Aeron opened his eyes, and was amazed. The two standing over him where surely humans, but they looked not like his brethren. And the place he was in had an intricate feel he admired, but it was nothing like the simple work his people did. And so many people…
“Oh, Father, by the look on his face, he must be one of those reclusive folk that has never seen a city before.”
“Fear not child. You are at the house of Pelor, the Shining One.”

****
Aeron spent the next few years or so leaning to be a cleric of Pelor. The clergy are quite scholarly and taught him many things. He came to realize that the sun spirit that he and his people had been so connected to was in fact Pelor, and the powers the Prophets had were actually divine. He also came to think that the man who had saved him and brought him to the city may actually have been the Shining One himself. The clergy believed it to be possible as well.

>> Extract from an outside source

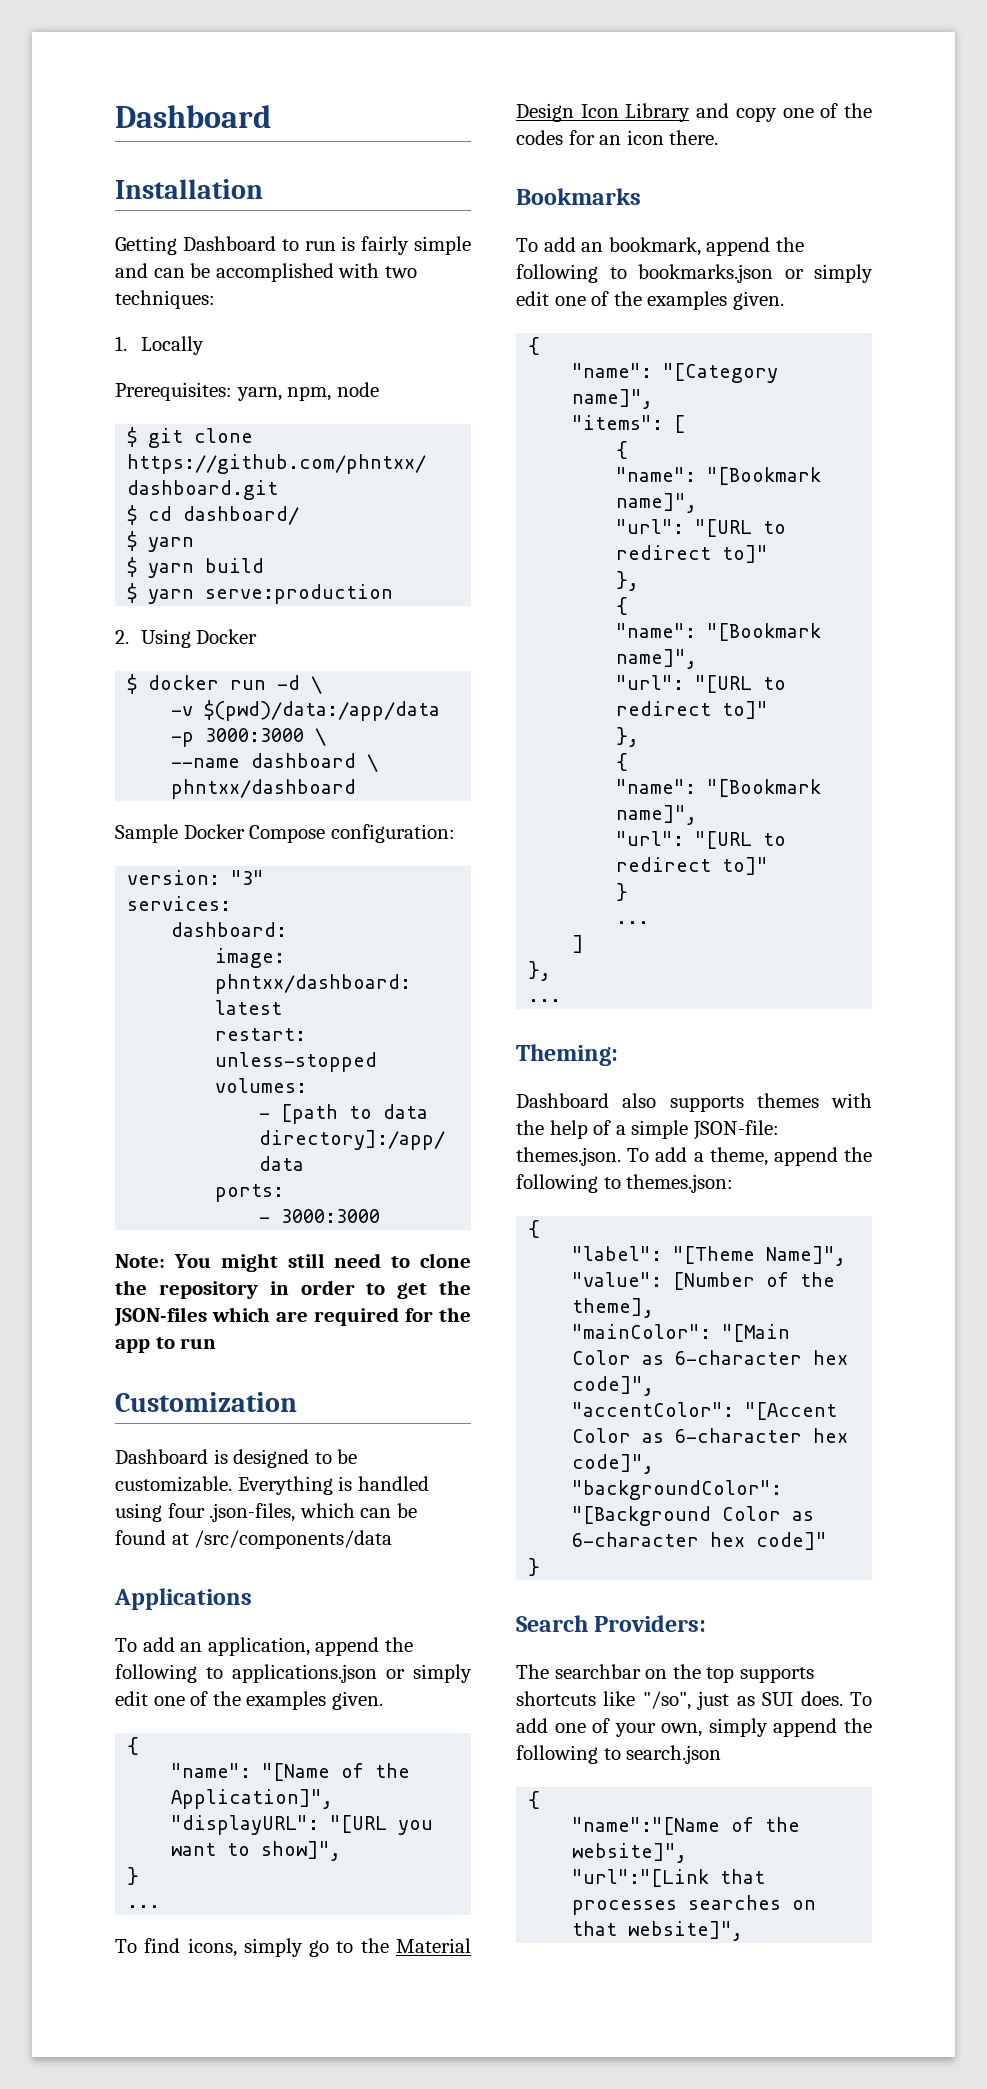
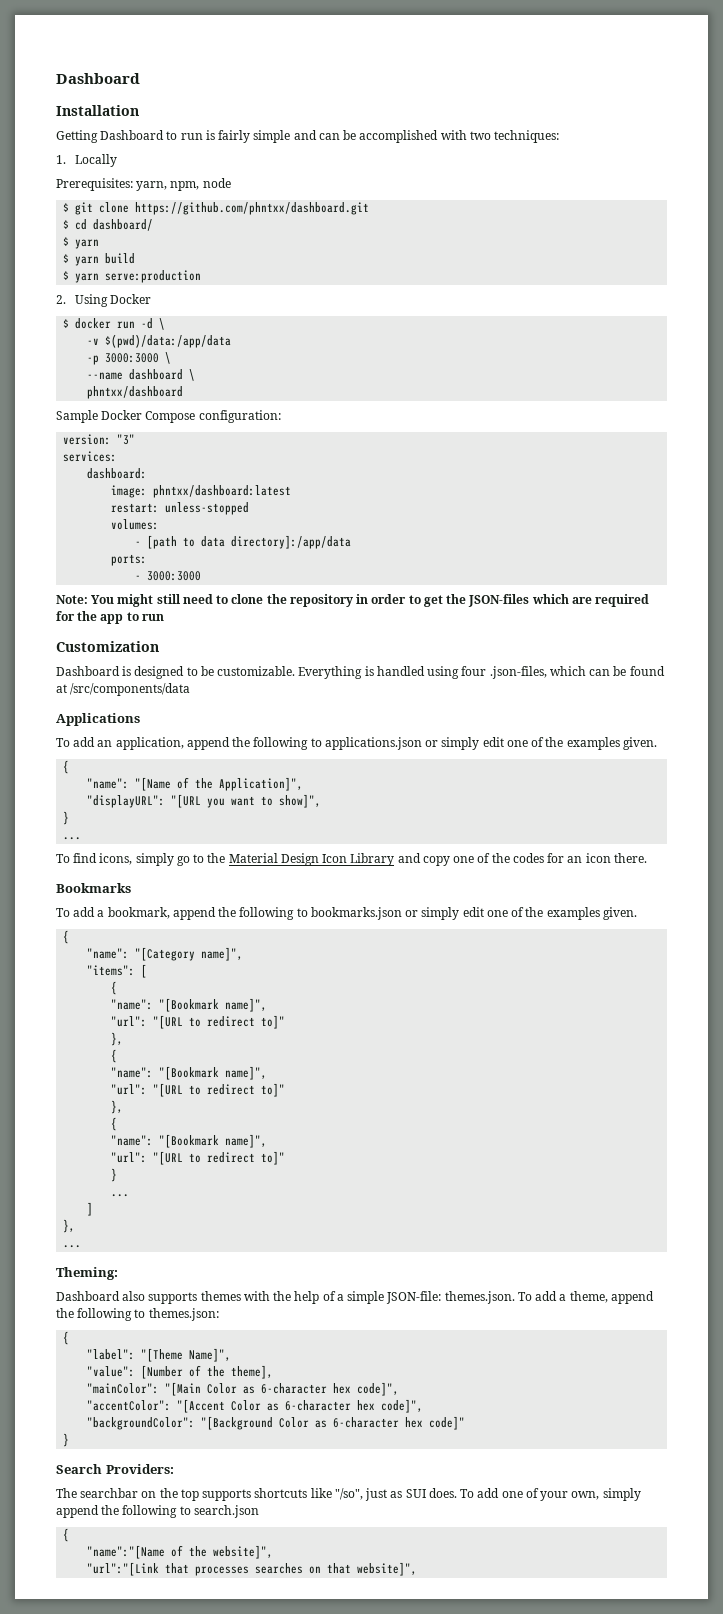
- To add an bookmark, append the following to bookmarks.json or simply edit one of the examples given.
+ To add a bookmark, append the following to bookmarks.json or simply edit one of the examples given.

He focused his main attention upon learning about the creatures that were responsible for the destruction of his people. He knows that time will give him the strength to right the wrongs that occurred.

Aeron, after training, left the city to search out the evil that he seeks to destroy. He has traveled to a couple of places, sometimes at the mere rumor of undead. Now he's caught wind of the trouble in Hommlet. Perhaps, in this place that once held such great evil, Aeron will be able to do the work of his master. His determination is matched by his overwhelming sense of what is good.

****
“I thank you, sir. I don’t know what we would have done if you hadn’t found the cultist raising the zombies.”
“Think nothing of it, madam. No, please keep your gold. You have more need for it.”
“Thank you, sir. What did you say your name was again?”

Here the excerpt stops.